BIO

'Tránsito Material', por Ramón Castillo


 

Ejercicios de Colección
Museo Bellas Artes


The painting “Carriages in the Vega” by Juan Francisco Gonzalez (henceafter JFG), made circa 1910, represents in a baffled manner a hazy scene of a cart pulled by two horses barely sustained in the landscape. From his biography we know that this was a place visited regularly by him to contemplate, install their stand and outline an image with pigments on the canvas, as if it were a window into the Vega.

 

One hundred years later, Francisca Aninat (1979) is going after JFG´s foot rails, in a “hunter gatherer” as if it were, organizing field notes, meeting local people, recording photographically, and observing besides the routines and roles displayed by the elements used to hold, store or exhibit farm products.

 

The photographs are organized into files, meanwhile fragments of cardboard, newspapers and plastic bags are deployed under a formal logic that retrieves the visual rhythm of a whirlwind or a waterfall that breaks from outside pushing spectators beyond the farthest extremes of the museum. (It does seems like) an image of growth and strength that reside within spasmodic and punctuated rhythms, the accumulation of ruins, the recollection of days eventually turned into shattered fragments; day after day recorded in manuscripts throwing back ill-moods silly games.  


Ramón Castillo, Curator.

 


 


La pintura Carretelas en la Vega, realizada por Juan Francisco González (JFG) cerca de 1910, representa de manera confusa, difusa y móvil la escena de una carreta tirada por dos caballos sostenidos apenas en la borrosidad del dibujo. De su biografía sabemos que se trata de un lugar que frecuentó con regularidad, para contemplar, instalar el atril y sostener con pigmentos una imagen sobre la tela, como si se tratara de una ventana abierta hacia la Vega.


Cien años después, Francisca Aninat (1979) va tras la ruta de JFG y se interna en el lugar, tal y como si se tratara de un “cazador recolector”, organizando anotaciones de campo, conociendo a las personas del lugar, registrando fotográficamente y observando la rutina y rol que cumplen los elementos que sirven para contener, almacenar o exhibir los productos del agro.
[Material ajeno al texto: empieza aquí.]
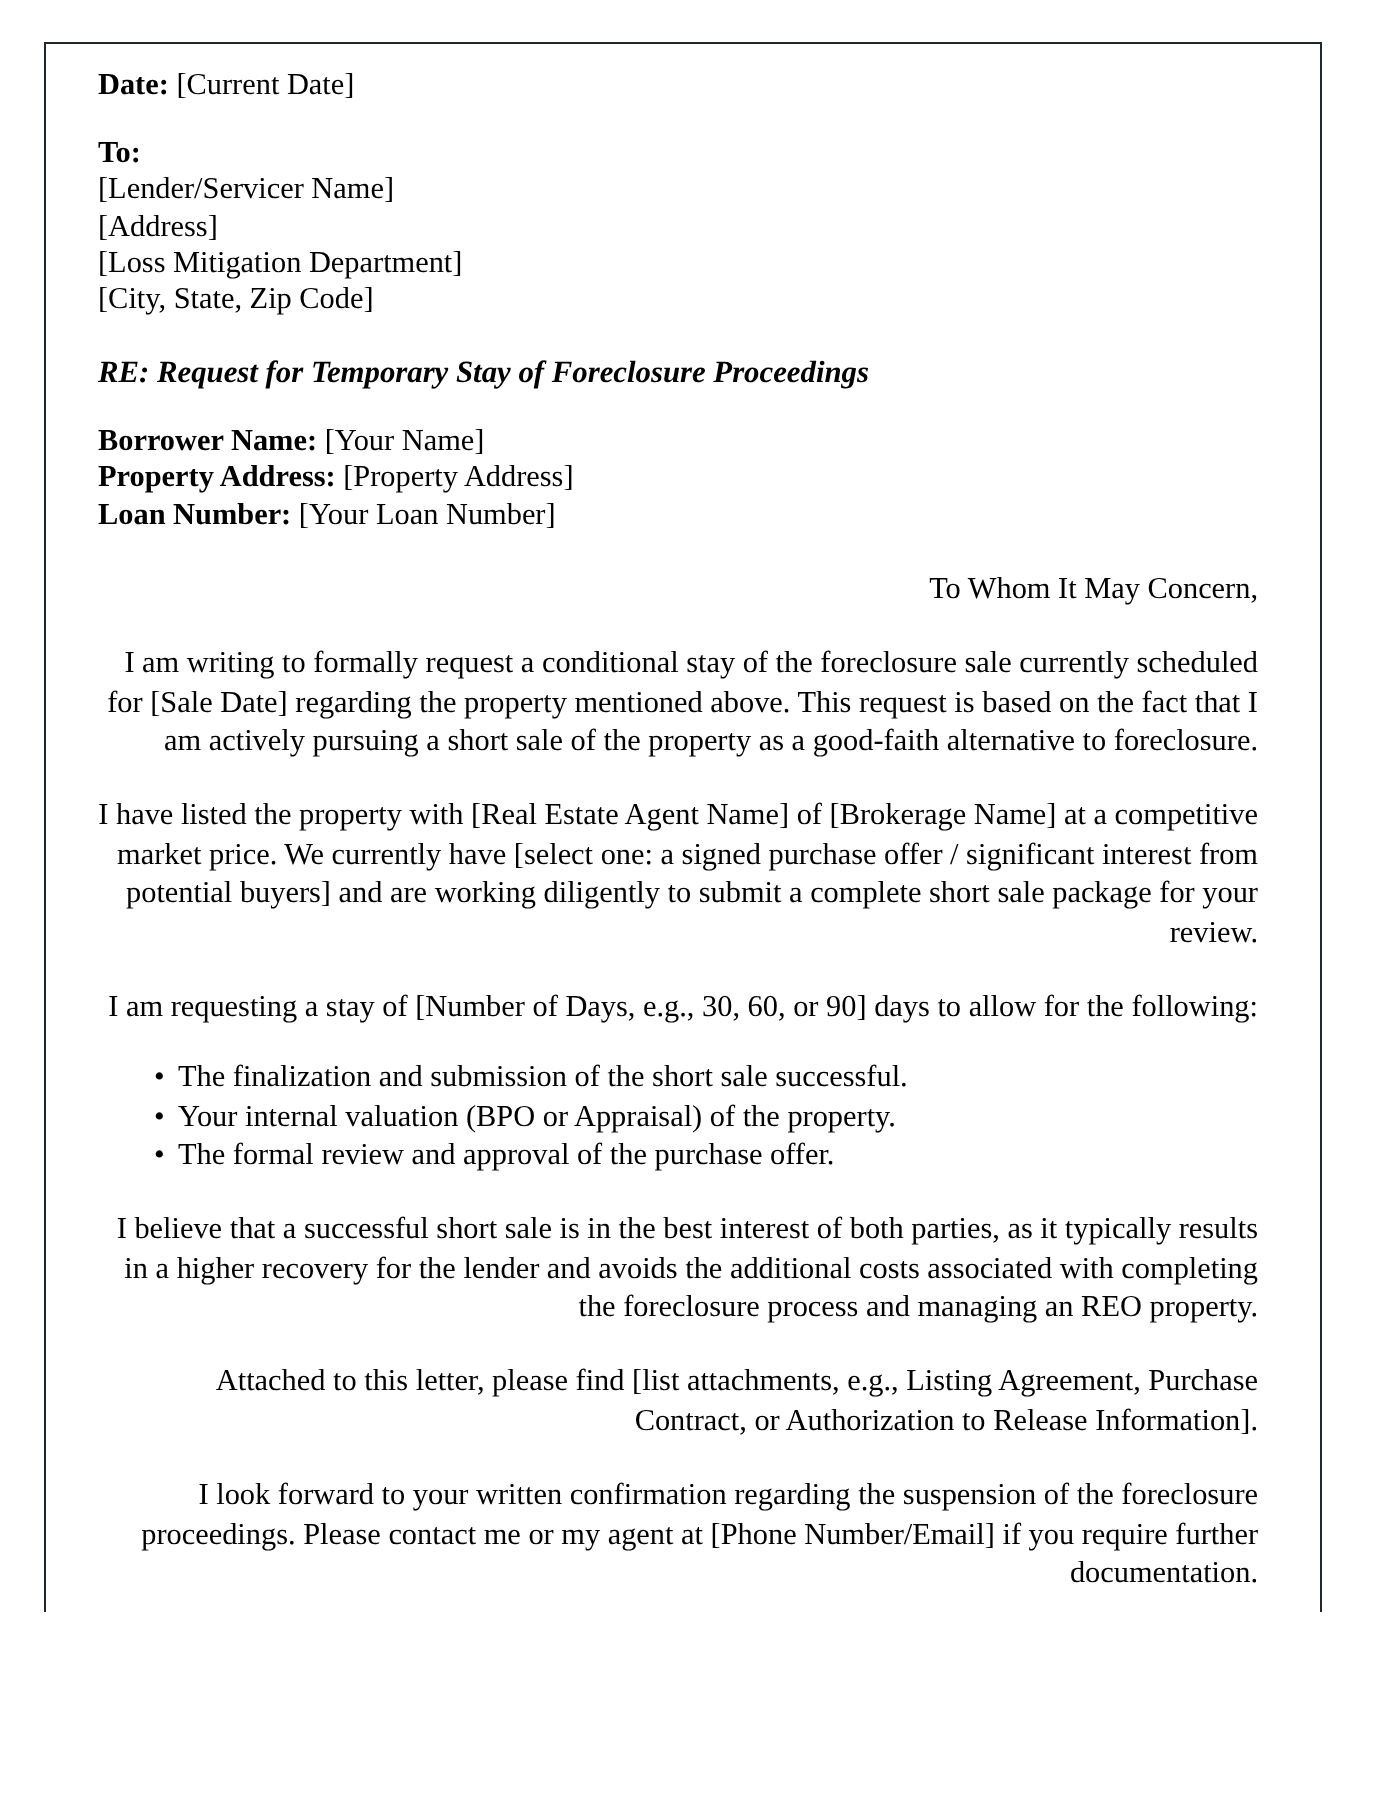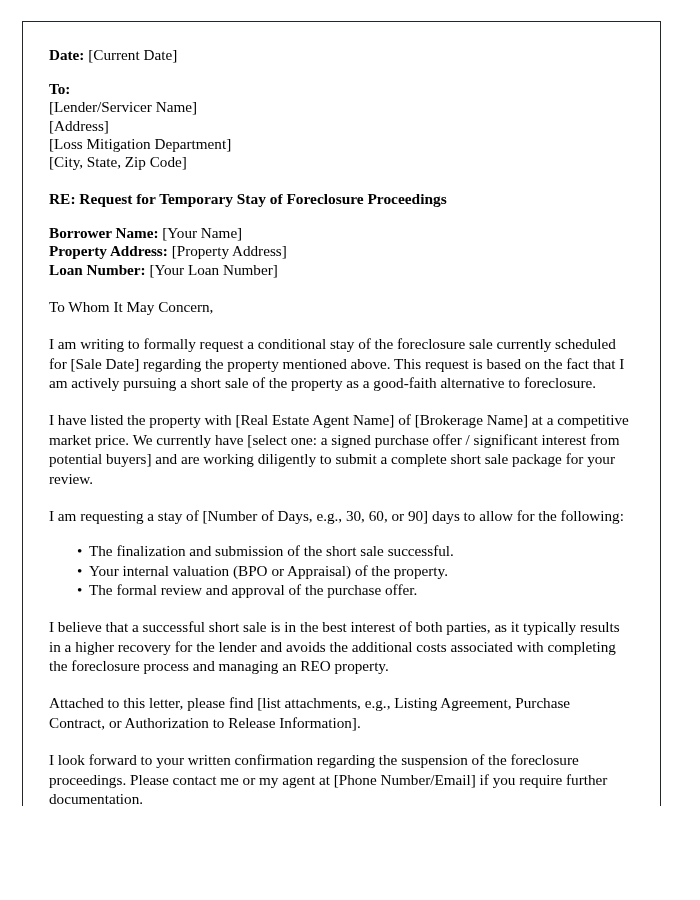--- a/index.html
+++ b/index.html
@@ -28,49 +28,50 @@
     border-left: 1px solid #22272b;
     border-top: 1px solid #22272b;
     border-right: 1px solid #22272b;
     border-bottom: none;
     overflow: hidden;
   }
 
   #letter-body {
     position: absolute;
     left: 26px;          
-    top: 24px;
+    top: 12px;
     width: 580px;
   }
 
   .line {
     font-size: 15.2px;
     line-height: 18.2px;
     white-space: pre-wrap;
   }
 
   .label {
     font-weight: bold;
   }
 
   .gap-lg { height: 18px; }
   .gap-md { height: 16px; }
 
   .para {
     font-size: 15.2px;
     line-height: 19.4px;
-    text-align: left;
+    text-align: right;
     margin: 0;
   }
 
   .subject {
     font-size: 15.4px;
     font-weight: bold;
     line-height: 19px;
     margin: 0;
+    font-style: italic;
   }
 
   ul.bullets {
     list-style: none;
     margin: 0;
     padding: 0;
   }
   ul.bullets li {
     position: relative;
     padding-left: 40px;

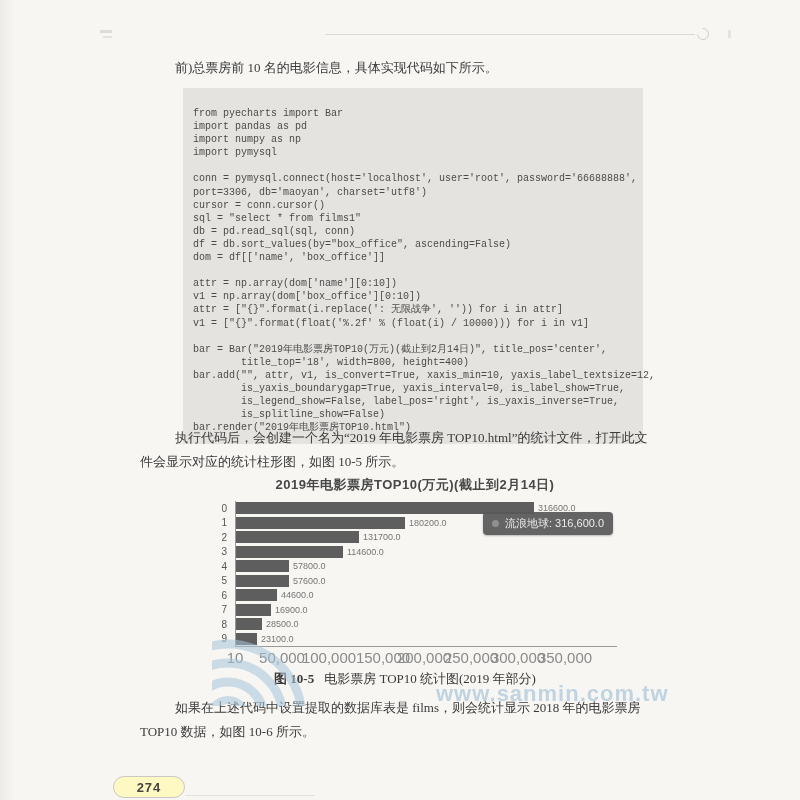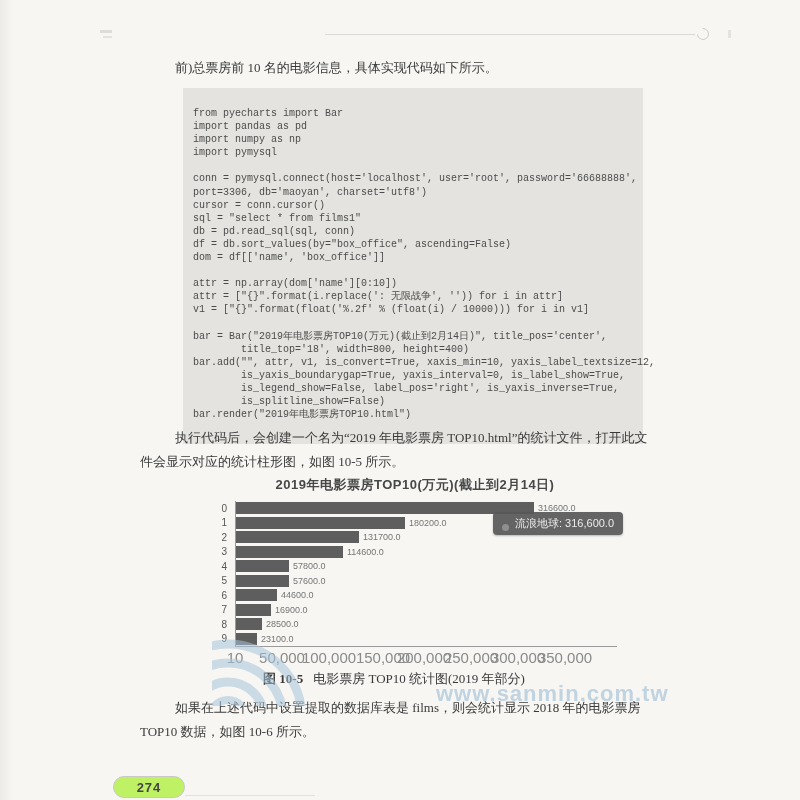--- a/index.html
+++ b/index.html
@@ -38,36 +38,36 @@
   .crow{display:flex;align-items:center;height:14.5px;position:relative;}
   .ylab{flex:0 0 40px;box-sizing:border-box;text-align:right;padding-right:8px;font-size:10px;color:#555;}
   .bar{height:12px;background:#5e5e5e;
     background-image:repeating-linear-gradient(45deg,rgba(255,255,255,.07) 0 2px,rgba(0,0,0,.05) 2px 4px);}
   .vlab{font-size:9px;color:#757575;margin-left:4px;white-space:nowrap;}
   .yaxis{position:absolute;left:40px;top:0;width:1px;height:145px;background:#9a9a9a;}
   .xaxis{position:absolute;left:40px;top:145px;width:382px;height:1px;background:#9a9a9a;}
   .ticks{position:absolute;left:40px;top:148px;width:382px;height:14px;}
   .tick{position:absolute;transform:translateX(-50%);font-size:15px;color:#8a8a8a;white-space:nowrap;}
   .tooltip{position:absolute;left:288px;top:36px;background:rgba(88,88,88,.93);border-radius:4px;
-    padding:4px 9px;display:flex;align-items:flex-end;box-shadow:0 1px 2px rgba(0,0,0,.25);margin-left:10px;}
+    padding:4px 9px;display:flex;align-items:center;box-shadow:0 1px 2px rgba(0,0,0,.25);}
   .tooltip .dot{width:7px;height:7px;border-radius:50%;background:#8f8f8f;margin-right:6px;}
   .tooltip .ttext{font-size:11px;color:#ececec;white-space:nowrap;}
   
-  .caption{position:absolute;left:124px;top:670px;width:540px;text-align:center;font-size:13px;color:#3a3a3a;}
+  .caption{position:absolute;left:135px;top:670px;width:540px;text-align:center;font-size:13px;color:#3a3a3a;}
   .caption .cap-label{font-weight:bold;margin-right:10px;}
   
   .watermark{position:absolute;left:0;top:0;width:800px;height:800px;pointer-events:none;}
   .wm-cn{position:absolute;left:424px;top:636px;font-size:42px;font-weight:bold;letter-spacing:3px;
     color:rgba(157,190,214,0.48);font-family:"Liberation Serif", serif;}
   .wm-url{position:absolute;left:436px;top:681px;font-size:22px;font-weight:bold;letter-spacing:1px;
     color:rgba(147,183,209,0.55);font-family:"Liberation Sans", sans-serif;}
   .wm-logo{position:absolute;left:212px;top:636px;}
   
   .page-pill{position:absolute;left:113px;top:776px;width:70px;height:20px;
-    border:1.5px solid #c9c8c5;border-radius:11px;background:#bef264;
+    border:1.5px solid #c9c8c5;border-radius:11px;background:#fef9c3;
     display:flex;align-items:center;justify-content:center;}
   .page-pill .pnum{font-size:13px;font-weight:bold;color:#454545;font-family:"Liberation Sans", sans-serif;letter-spacing:1px;}
   .pill-rule{position:absolute;left:185px;top:795px;width:130px;height:1px;background:#e2e1de;}
 </style>
 </head>
 <body>
 
 <div class="page-edge"></div>
 
 <div class="header">
@@ -88,20 +88,21 @@
     <div class="code-line">&nbsp;</div>
     <div class="code-line">conn = pymysql.connect(host='localhost', user='root', password='66688888',</div>
     <div class="code-line">port=3306, db='maoyan', charset='utf8')</div>
     <div class="code-line">cursor = conn.cursor()</div>
     <div class="code-line">sql = "select * from films1"</div>
     <div class="code-line">db = pd.read_sql(sql, conn)</div>
     <div class="code-line">df = db.sort_values(by="box_office", ascending=False)</div>
     <div class="code-line">dom = df[['name', 'box_office']]</div>
     <div class="code-line">&nbsp;</div>
     <div class="code-line">attr = np.array(dom['name'][0:10])</div>
+    <div class="code-line">v1 = np.array(dom['box_office'][0:10])</div>
     <div class="code-line">attr = ["{}".format(i.replace(': 无限战争', '')) for i in attr]</div>
     <div class="code-line">v1 = ["{}".format(float('%.2f' % (float(i) / 10000))) for i in v1]</div>
     <div class="code-line">&nbsp;</div>
     <div class="code-line">bar = Bar("2019年电影票房TOP10(万元)(截止到2月14日)", title_pos='center',</div>
     <div class="code-line">        title_top='18', width=800, height=400)</div>
     <div class="code-line">bar.add("", attr, v1, is_convert=True, xaxis_min=10, yaxis_label_textsize=12,</div>
     <div class="code-line">        is_yaxis_boundarygap=True, yaxis_interval=0, is_label_show=True,</div>
     <div class="code-line">        is_legend_show=False, label_pos='right', is_yaxis_inverse=True,</div>
     <div class="code-line">        is_splitline_show=False)</div>
     <div class="code-line">bar.render("2019年电影票房TOP10.html")</div>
Las fotografías se organizan en archivos, mientras tanto, los fragmentos de cartón, periódicos y bolsas de plástico, se despliegan bajo una lógica formal que recupera el ritmo visual de un torbellino o una cascada que irrumpe desde el exterior, o que empuja para el exterior del museo. Una imagen de proliferación y fuerza que reside en el ritmo entrecortado, la acumulación de ruinas, la recolección de los días impresos convertidos en fragmentos nómades; diariamente en manuscritos, en quebrantahuesos residuales.